Germany, France vow to integrate eurozone
Updated: 2011-10-10 11:12
French President Nicolas Sarkozy (L) and German Chancellor Angela Merkel address a news conference at the Chancellery in Berlin October 9, 2011. [Photo/Agencies]
BERLIN - France and Germany will present new proposals to stabilize the eurozone by the end of this month and push forward some "important changes" in the European treaties, visiting French President Nicolas Sarkozy said on Sunday.
While addressing a joint news conference with Chancellor Angela Merkel in Berlin, Sarkozy said France and Germany stress even more steps towards the further integration of the euro single currency zone, and to exert closer and more binding cooperation of eurozone countries to forestall any wanton spending extravagance.
"We are fully aware of that France and Germany are especially responsibility for maintaining the stability of the single currency of euro," Sarkozy said, adding both sides need to respond to sustainability and comprehensiveness of eurozone prospect by the end of the month as "Europe must solve its problems by the G20 summit in Cannes."

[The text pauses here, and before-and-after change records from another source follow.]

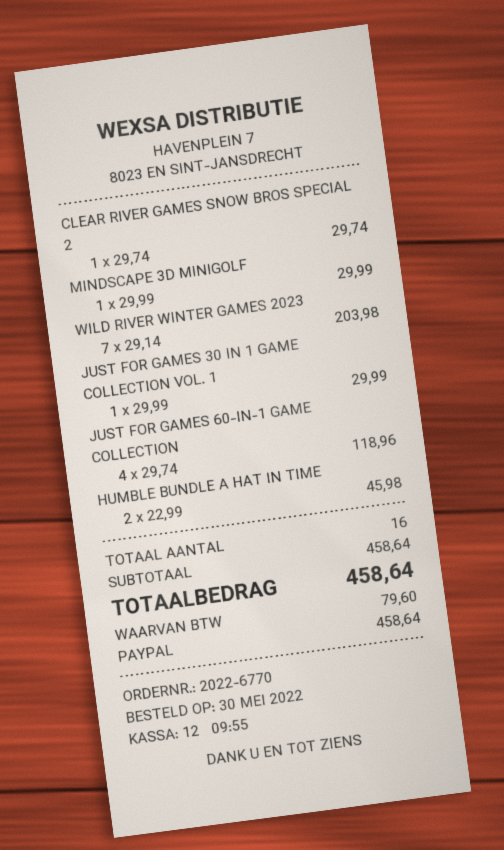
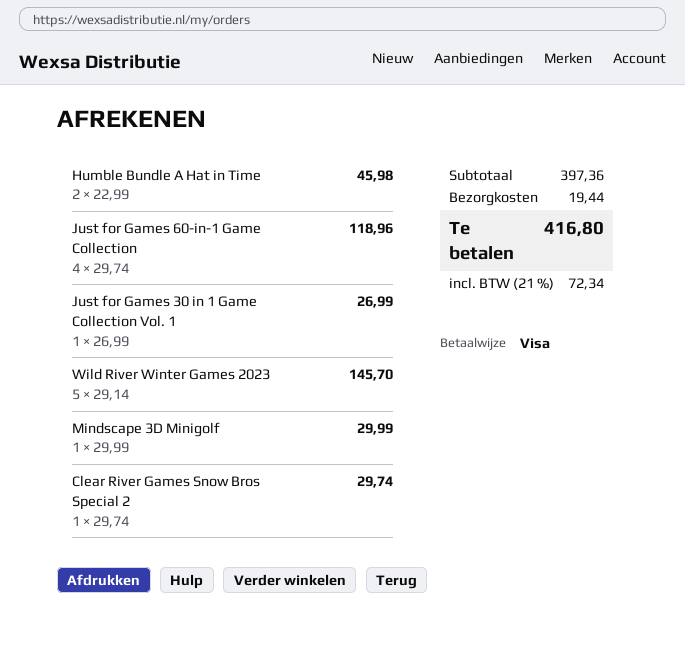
payment method: PayPal -> Visa
WILD RIVER WINTER GAMES 2023: 7 x 29.14 = 203.98 -> 5 x 29.14 = 145.70
JUST FOR GAMES 30 IN 1 GAME COLLECTION VOL. 1: 1 x 29.99 = 29.99 -> 1 x 26.99 = 26.99
subtotal: 458.64 -> 397.36
shipping: none -> 19.44
tax: 79.60 -> 72.34
total: 458.64 -> 416.80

Both leaders expressed the willingness to have a plan for recapitalization of commercial banks in Europe to be in full swing in a bid to expedite the economic coordination in the eurozone and solving Greece's debt crisis.

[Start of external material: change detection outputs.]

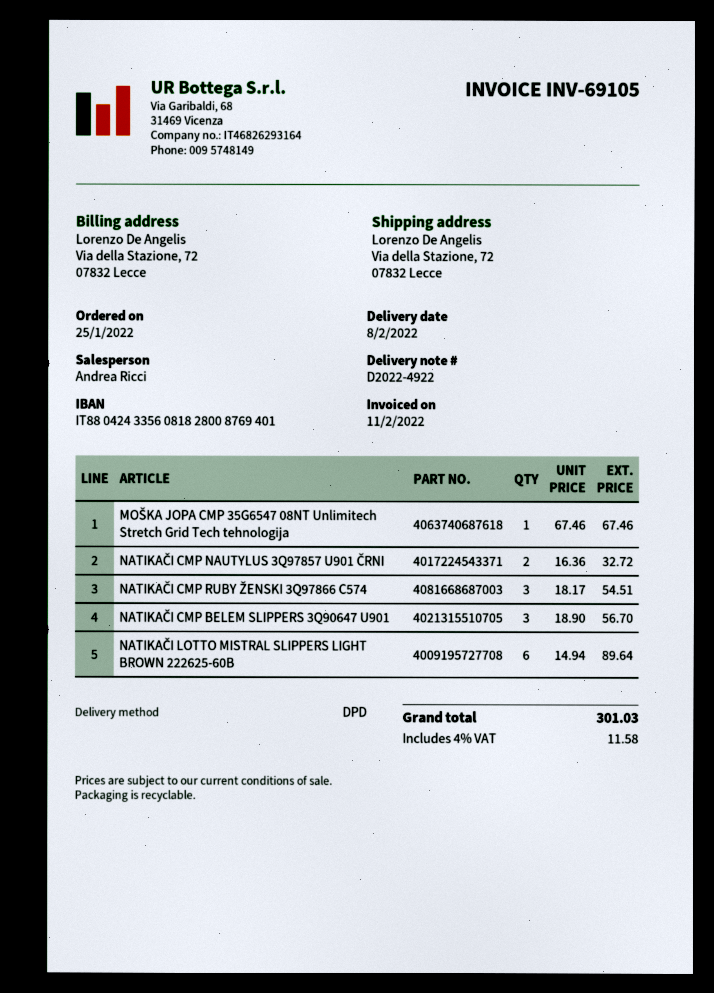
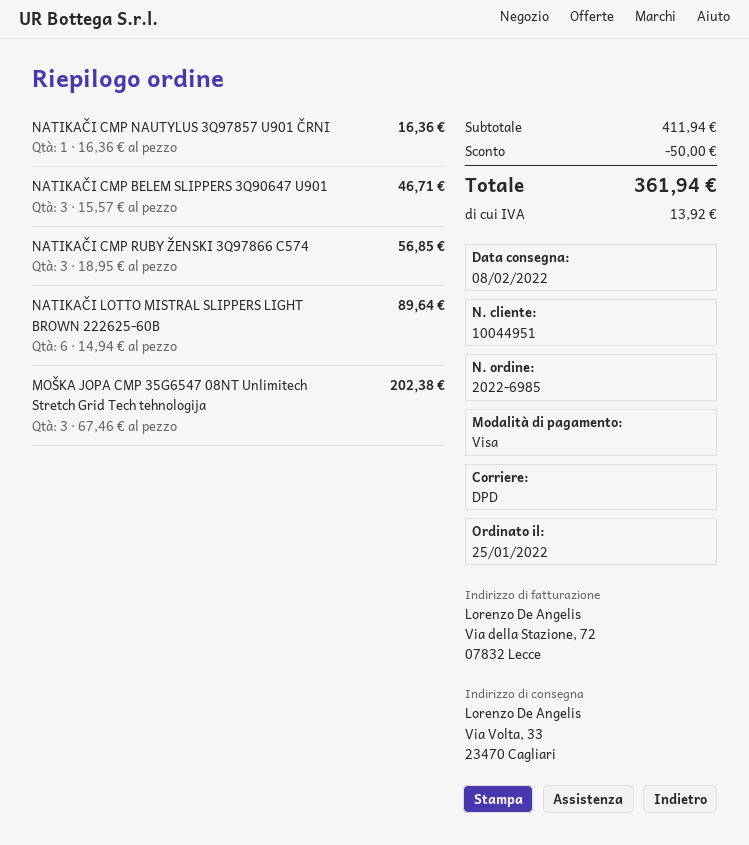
ship to: Via della Stazione, 72, 07832 Lecce -> Via Volta, 33, 23470 Cagliari
MOŠKA JOPA CMP 35G6547 08NT Unlimitech Stretch Grid Tech tehnologija: 1 x 67.46 = 67.46 -> 3 x 67.46 = 202.38
NATIKAČI CMP NAUTYLUS 3Q97857 U901 ČRNI: 2 x 16.36 = 32.72 -> 1 x 16.36 = 16.36
NATIKAČI CMP RUBY ŽENSKI 3Q97866 C574: 3 x 18.17 = 54.51 -> 3 x 18.95 = 56.85
NATIKAČI CMP BELEM SLIPPERS 3Q90647 U901: 3 x 18.90 = 56.70 -> 3 x 15.57 = 46.71
discount: none -> 50.00
tax: 11.58 -> 13.92
total: 301.03 -> 361.94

Germany and France are jointly take more concrete measures to have the commercial banks recapitalized in a more systematical method with regard to basic standard, said Merkel at the joint press conference, while vouching Germany's willness push through the recapitalization of its commercial banks with whatever measures necessary.
"We will present a complete package" for stabilizing the eurozone at the end of the month, Merkel added.
Sarkozy and Merkel met in Berlin for a much anticipated talk elaborating on European debt crisis, as both leaders agreed to settle the problems on the G20 leaders summit in the French Riviera resort of Cannes in early November.
Sarkozy said "global, lasting and quick response" to the crisis must be imminent.
Both leaders reached a concensus on immediate recapitalization of commercial banks once it is necessiated in a bid to guarantee the granting of credit to the normal economic activity.
However, the two leading economies in Europe disagree on the concrete measures to support commercial banks vulnerable to the spiralling sovereign debt crisis, to which the IMF estimates some 100 to 200 billion euros ($135 billion to $270 billion) to cover potential losses.
Germany wants the banks in trouble first resort to investors' funds, while France, on account of its concern of top-notched AAA credit rating, would get into European funds initially.